What needs to be done:
Return the lines below that contain "Zyklop".

Materials provided:
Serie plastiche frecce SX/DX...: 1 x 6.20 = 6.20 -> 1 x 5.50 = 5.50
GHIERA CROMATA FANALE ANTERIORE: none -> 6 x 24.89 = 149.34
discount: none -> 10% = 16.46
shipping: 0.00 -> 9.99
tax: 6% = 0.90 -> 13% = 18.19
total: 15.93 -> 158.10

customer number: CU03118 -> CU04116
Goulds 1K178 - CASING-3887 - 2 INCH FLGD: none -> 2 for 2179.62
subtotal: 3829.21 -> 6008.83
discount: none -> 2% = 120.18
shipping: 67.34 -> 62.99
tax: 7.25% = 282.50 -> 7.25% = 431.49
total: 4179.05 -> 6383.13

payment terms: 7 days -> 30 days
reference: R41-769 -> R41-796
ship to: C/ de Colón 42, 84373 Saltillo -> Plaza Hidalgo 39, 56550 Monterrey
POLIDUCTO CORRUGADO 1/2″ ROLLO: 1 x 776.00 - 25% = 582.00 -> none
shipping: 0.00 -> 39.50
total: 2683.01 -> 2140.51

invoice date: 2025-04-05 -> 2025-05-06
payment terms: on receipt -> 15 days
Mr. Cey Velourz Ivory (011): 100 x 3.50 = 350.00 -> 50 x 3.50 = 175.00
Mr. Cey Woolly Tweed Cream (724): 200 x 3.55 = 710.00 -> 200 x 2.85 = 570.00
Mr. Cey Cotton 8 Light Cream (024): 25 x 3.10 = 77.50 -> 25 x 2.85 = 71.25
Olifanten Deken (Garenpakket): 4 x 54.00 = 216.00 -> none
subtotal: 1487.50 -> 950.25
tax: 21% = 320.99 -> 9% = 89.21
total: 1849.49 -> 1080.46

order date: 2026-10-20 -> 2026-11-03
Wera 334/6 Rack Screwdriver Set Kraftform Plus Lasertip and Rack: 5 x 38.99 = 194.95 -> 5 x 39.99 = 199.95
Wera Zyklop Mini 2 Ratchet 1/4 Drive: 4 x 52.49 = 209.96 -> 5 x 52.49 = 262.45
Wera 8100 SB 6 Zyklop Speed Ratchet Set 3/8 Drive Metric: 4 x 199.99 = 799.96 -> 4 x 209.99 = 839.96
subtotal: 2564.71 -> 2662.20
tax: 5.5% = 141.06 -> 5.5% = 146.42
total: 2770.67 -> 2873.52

The answer:
Wera Zyklop Mini 2 Ratchet 1/4 Drive: 4 x 52.49 = 209.96 -> 5 x 52.49 = 262.45
Wera 8100 SB 6 Zyklop Speed Ratchet Set 3/8 Drive Metric: 4 x 199.99 = 799.96 -> 4 x 209.99 = 839.96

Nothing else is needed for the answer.